» **HOW TO COMPLETE THIS TASK**
Once the line containing "Drop Down Wizard: 24" is found, copy it and each subsequent line exactly. Stop at the end of the records below.

[Image comparison data]
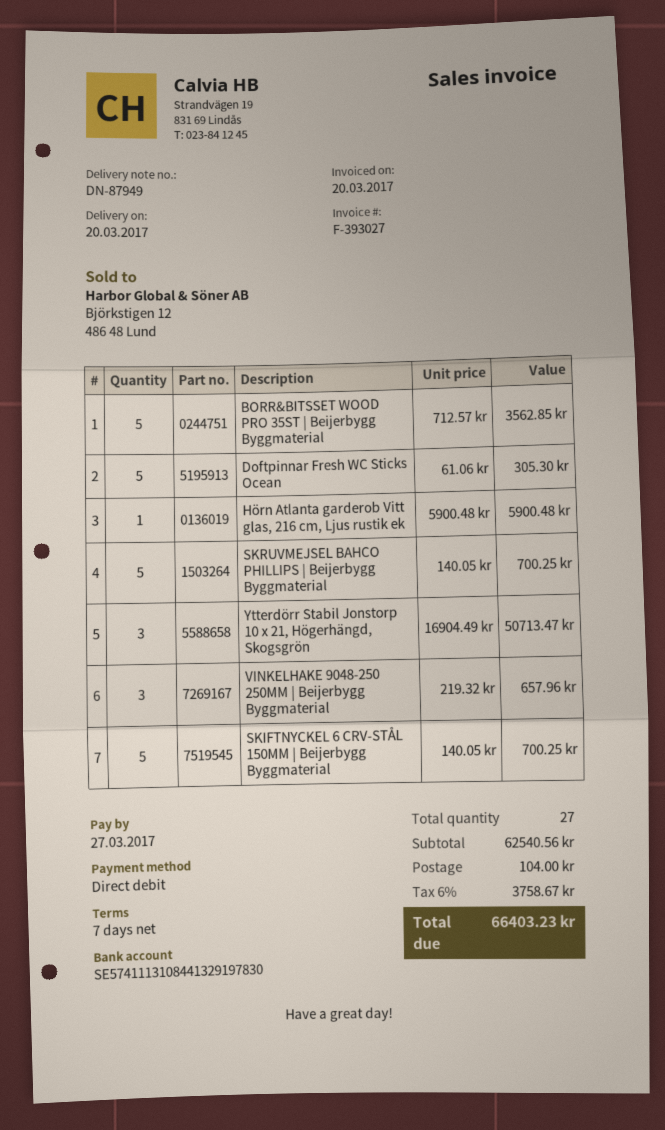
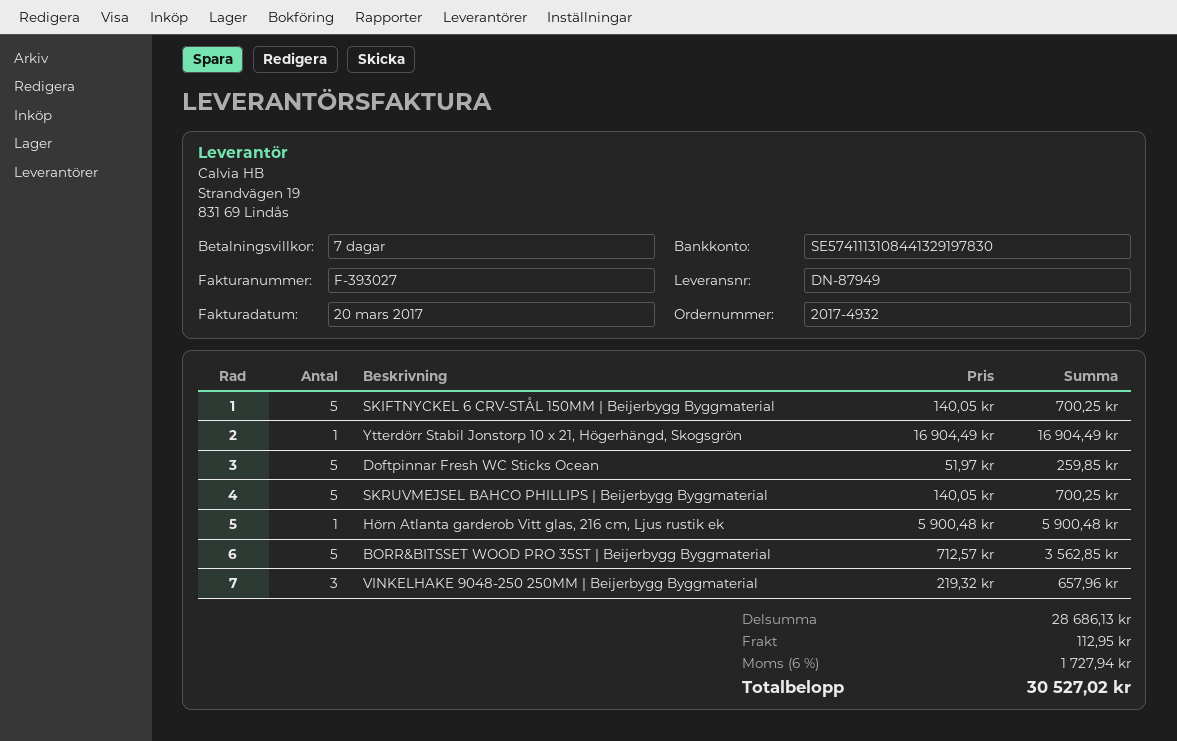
Doftpinnar Fresh WC Sticks Ocean: 5 x 61.06 = 305.30 -> 5 x 51.97 = 259.85
Ytterdörr Stabil Jonstorp 10 x 21, Högerhängd, Skogsgrön: 3 x 16904.49 = 50713.47 -> 1 x 16904.49 = 16904.49
subtotal: 62540.56 -> 28686.13
shipping: 104.00 -> 112.95
tax: 6% = 3758.67 -> 6% = 1727.94
total: 66403.23 -> 30527.02

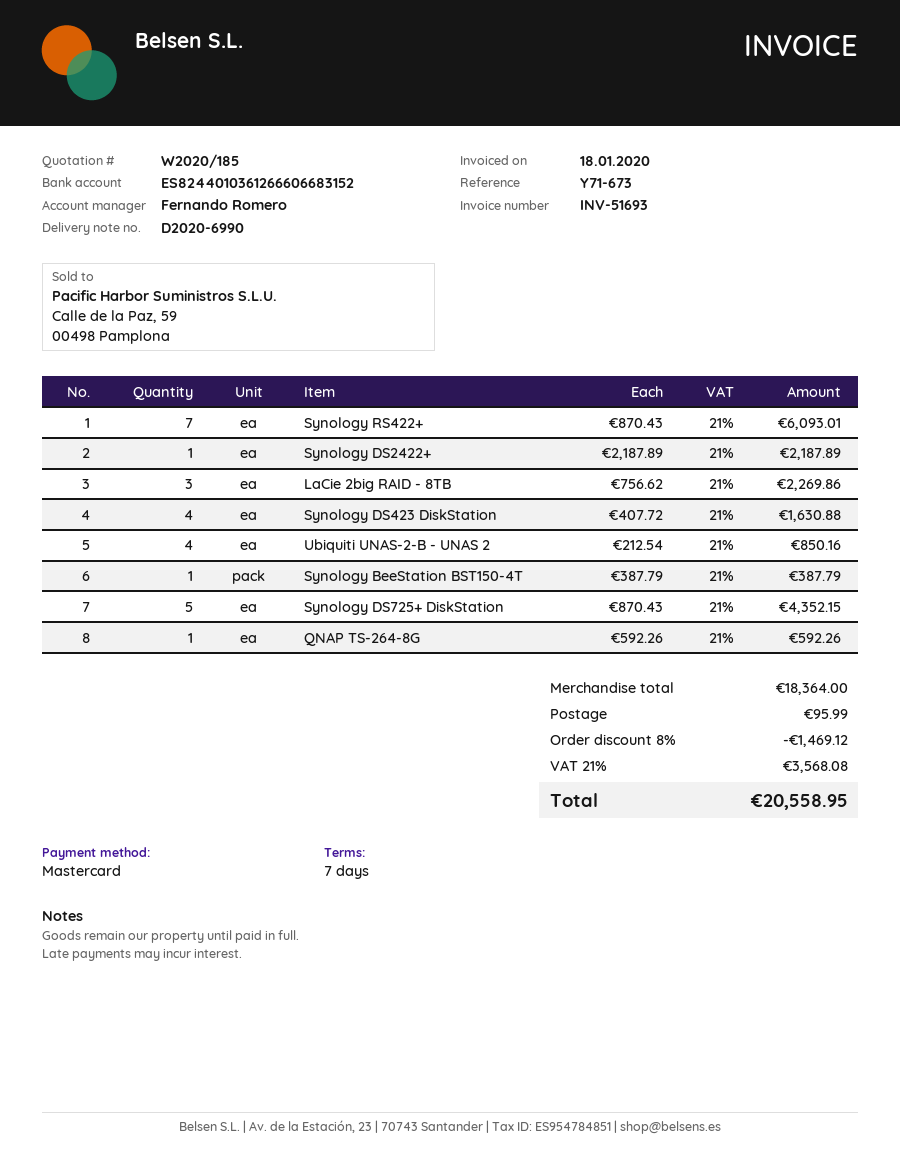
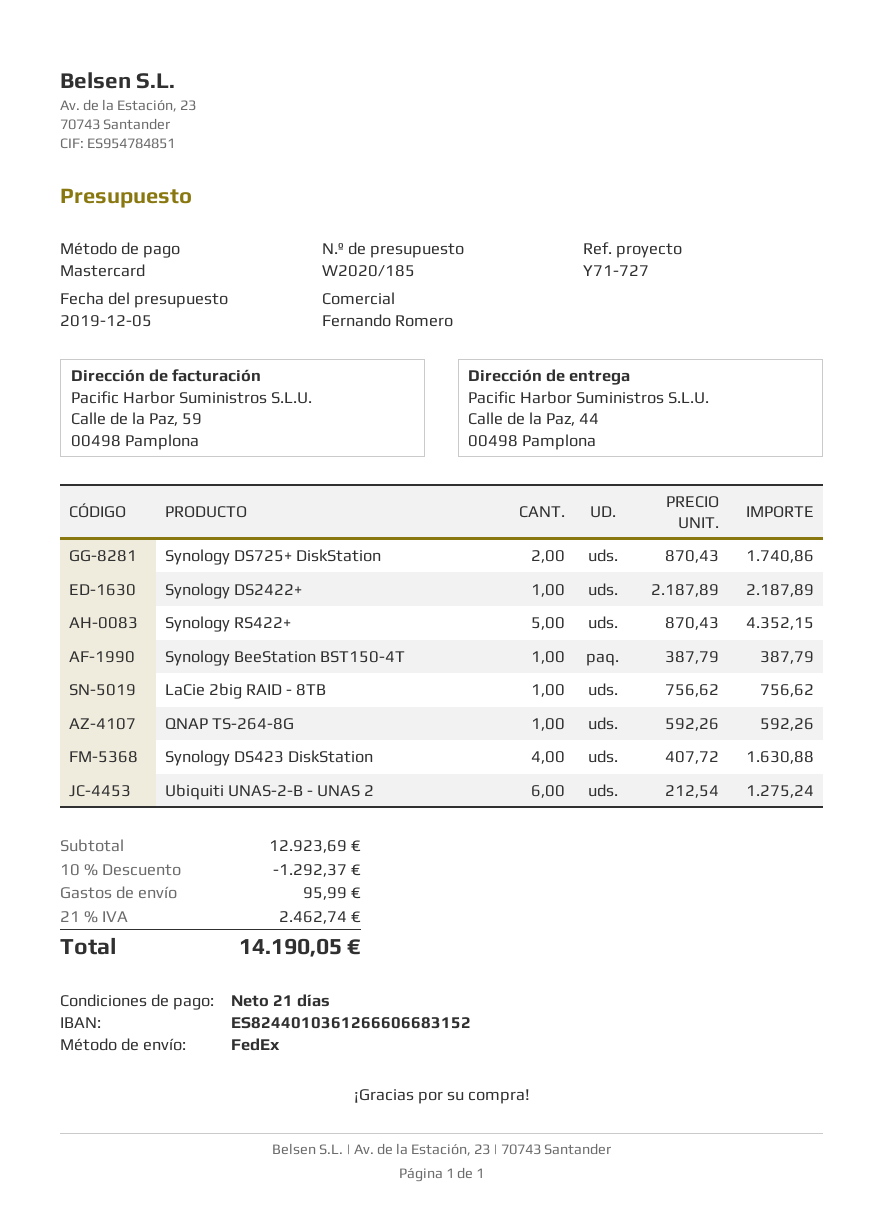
payment terms: 7 days -> 21 days
reference: Y71-673 -> Y71-727
Synology RS422+: 7 x 870.43 = 6093.01 -> 5 x 870.43 = 4352.15
LaCie 2big RAID - 8TB: 3 x 756.62 = 2269.86 -> 1 x 756.62 = 756.62
Ubiquiti UNAS-2-B - UNAS 2: 4 x 212.54 = 850.16 -> 6 x 212.54 = 1275.24
Synology DS725+ DiskStation: 5 x 870.43 = 4352.15 -> 2 x 870.43 = 1740.86
subtotal: 18364.00 -> 12923.69
discount: 8% = 1469.12 -> 10% = 1292.37
tax: 21% = 3568.08 -> 21% = 2462.74
total: 20558.95 -> 14190.05

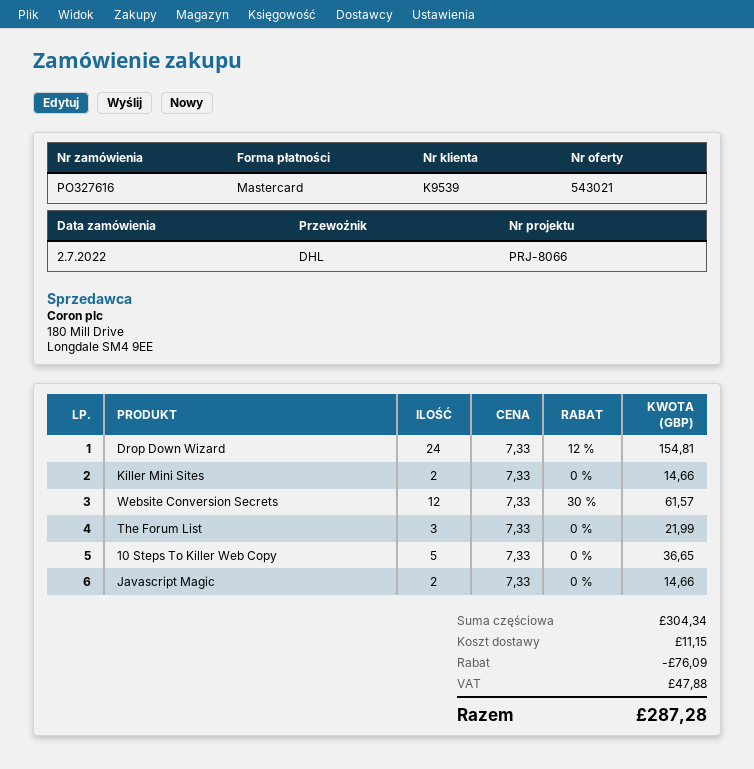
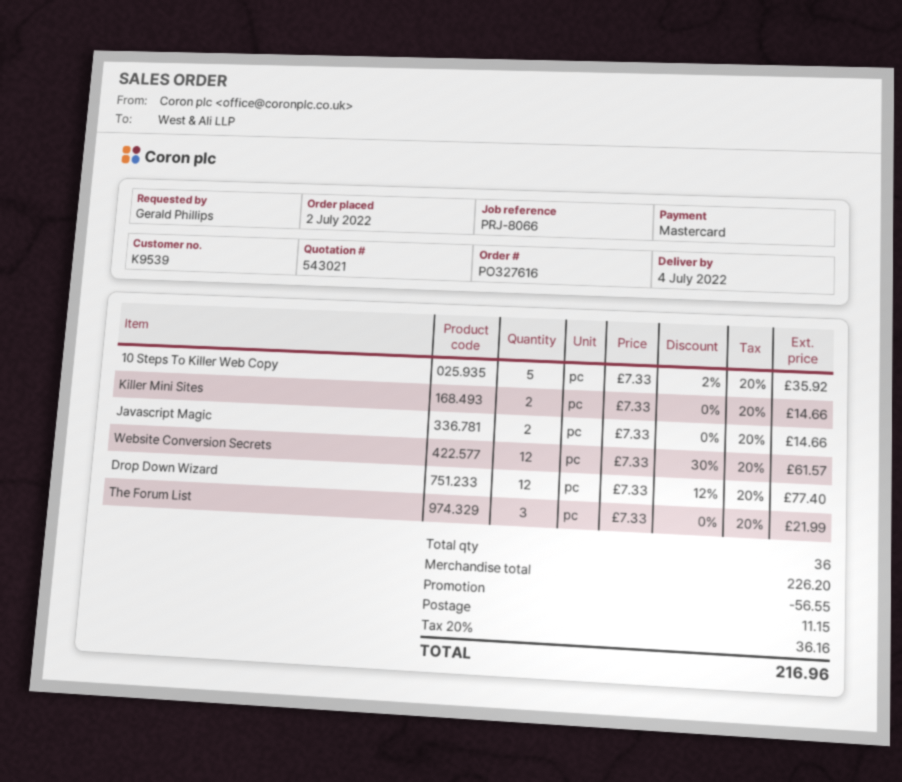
Drop Down Wizard: 24 x 7.33 - 12% = 154.81 -> 12 x 7.33 - 12% = 77.40
10 Steps To Killer Web Copy: 5 x 7.33 = 36.65 -> 5 x 7.33 - 2% = 35.92
subtotal: 304.34 -> 226.20
discount: 76.09 -> 56.55
tax: 47.88 -> 36.16
total: 287.28 -> 216.96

» **SOLUTION FOR THIS PROBLEM**
Drop Down Wizard: 24 x 7.33 - 12% = 154.81 -> 12 x 7.33 - 12% = 77.40
10 Steps To Killer Web Copy: 5 x 7.33 = 36.65 -> 5 x 7.33 - 2% = 35.92
subtotal: 304.34 -> 226.20
discount: 76.09 -> 56.55
tax: 47.88 -> 36.16
total: 287.28 -> 216.96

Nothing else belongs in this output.